Nicknamed “Big Blue,” International Business Machines (IBM) is one of 30 companies included in the Dow Jones Industrial Average and one of the world’s largest employers, with more than 350,000 IBMers working in over 170 countries. IBM employees have been awarded 5 Nobel Prizes, 6 Turing Awards, 10 National Medals of Technology (USA) and 5 National Medals of Science (USA).
The company’s history dates back to 1911 following the merger of 4 companies in New York by Charles Ranlett Flint and was founded as the Computing-Tabulating-Recording Company. It was renamed IBM in 1924. The company has maintained its core services of providing hardware and software in addition to continually shifting business operations to stay ahead of technology market trends. Today, IBM has a large and diverse portfolio of products and services — many of which rely on open source — and fall into such categories of cloud computing, Artificial Intelligence (AI), commerce, data and analytics, Internet of Things (IoT), ]IT infrastructure, mobile, digital workplace and security.

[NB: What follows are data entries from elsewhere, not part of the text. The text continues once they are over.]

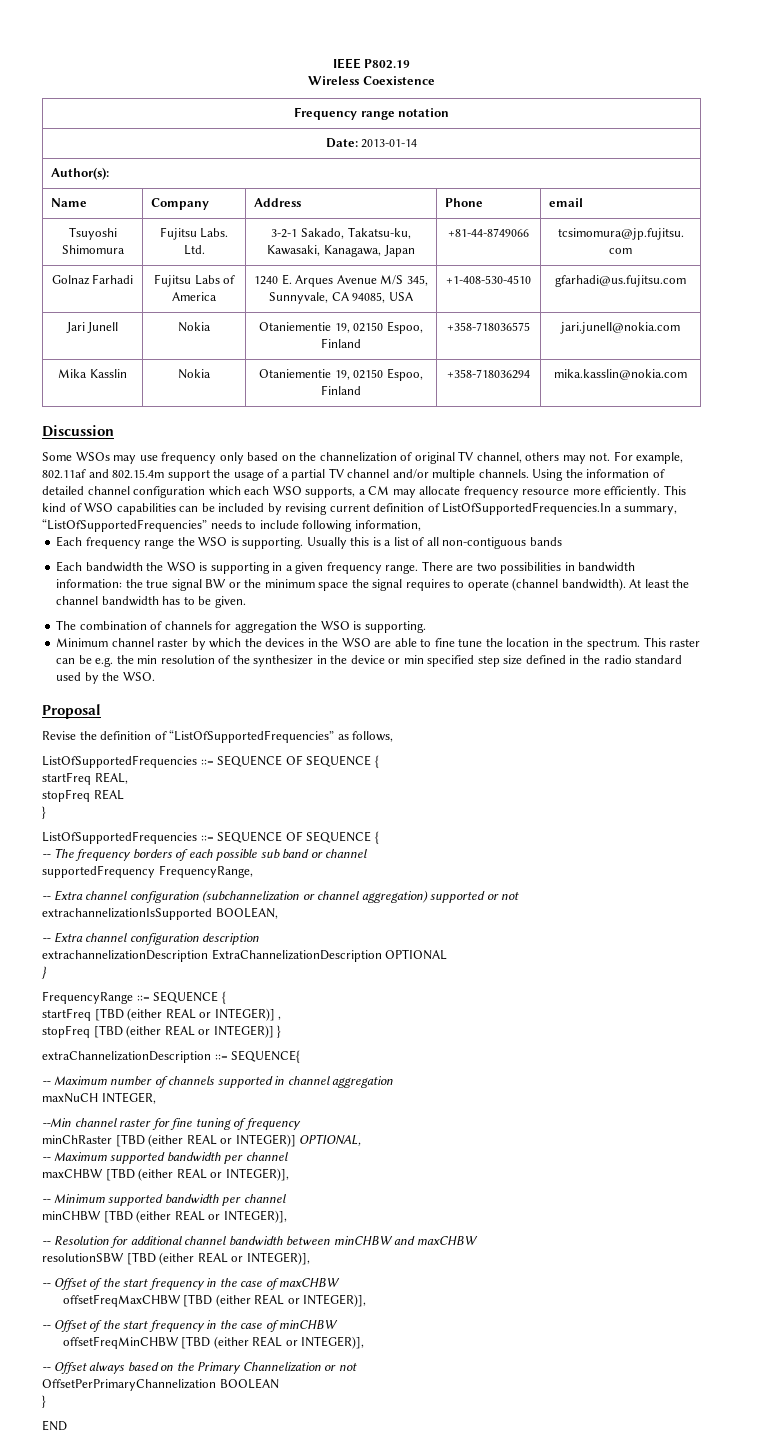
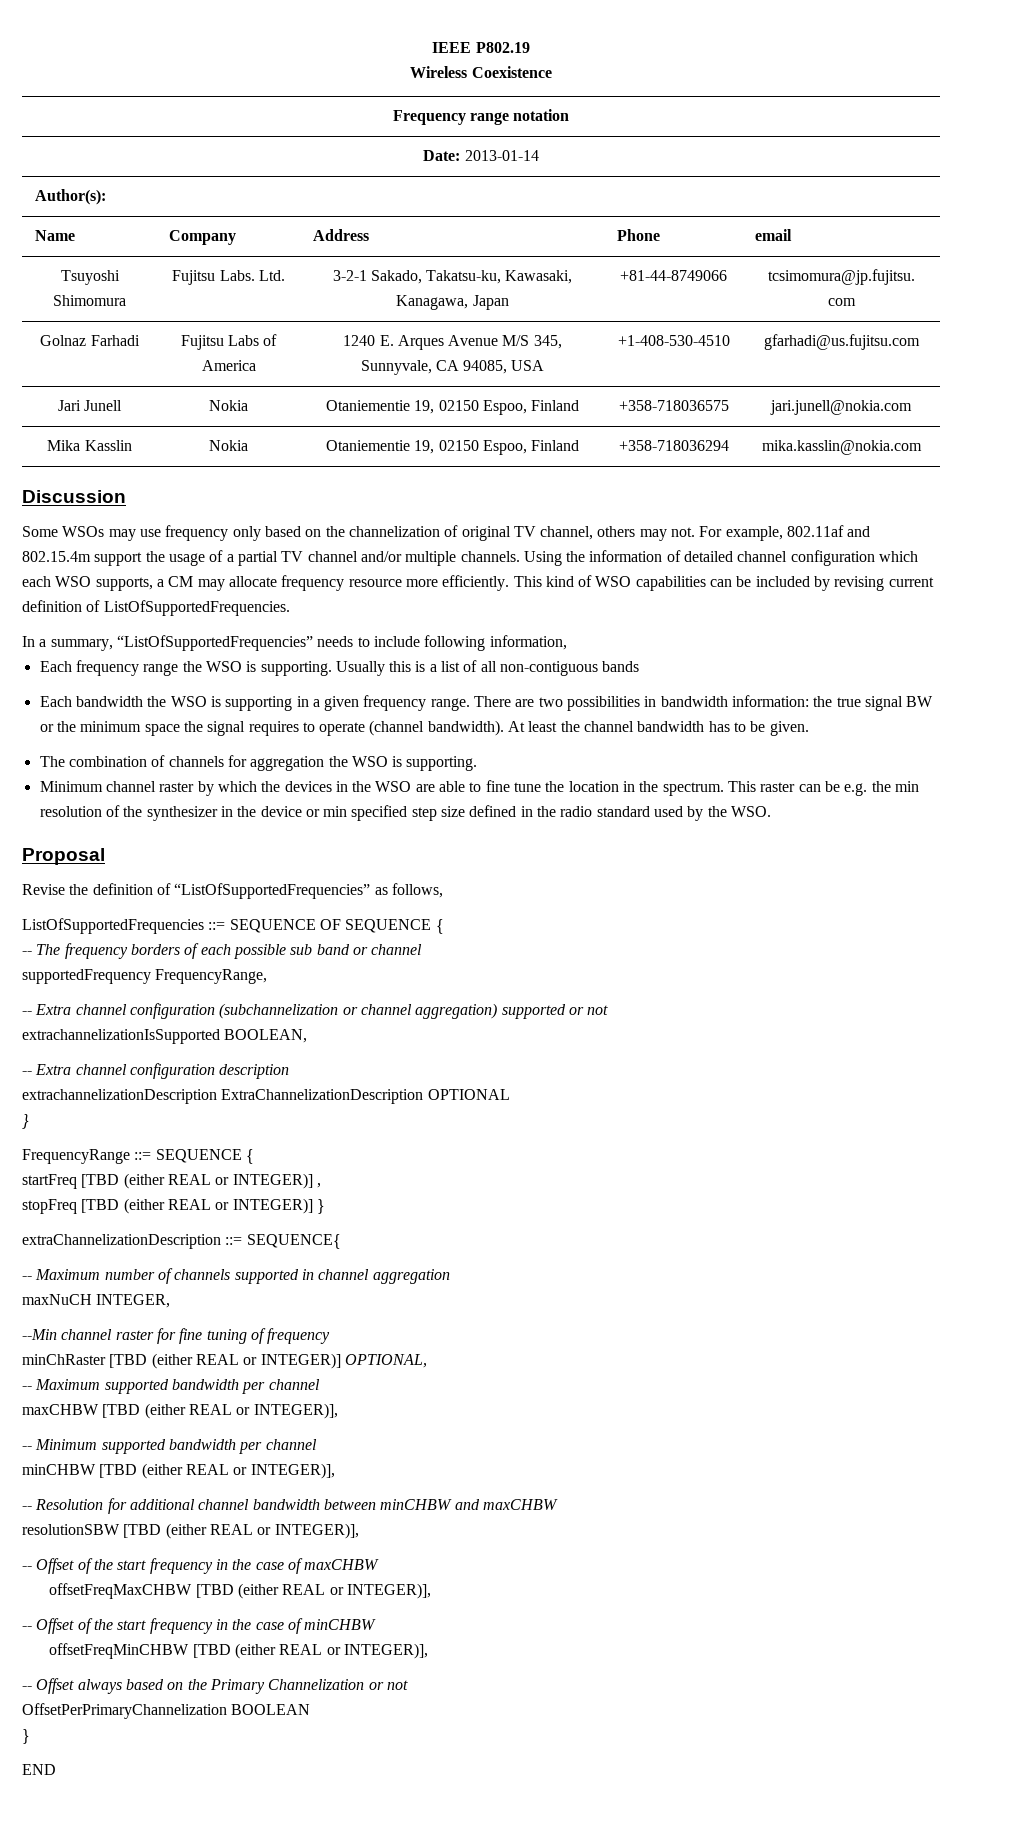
- This kind of WSO capabilities can be included by revising current definition of ListOfSupportedFrequencies.In a summary, “ListOfSupportedFrequencies” needs to include following information,
+ This kind of WSO capabilities can be included by revising current definition of ListOfSupportedFrequencies.
+ In a summary, “ListOfSupportedFrequencies” needs to include following information,
- startFreq REAL,
- stopFreq REAL
- }
- ListOfSupportedFrequencies ::= SEQUENCE OF SEQUENCE {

IBM is also known as a major research organization, holding the record for most U.S. patents generated by a business for 27 consecutive years. Inventions include the Automated Teller Machine (ATM), the floppy disk, the hard disk drive, the magnetic stripe card, the relational database, the SQL programming language, the UPC barcode and Dynamic Random-Access Memory (DRAM).
In 2019, IBM made international headlines when it acquired Red Hat, an original funding member of OIN.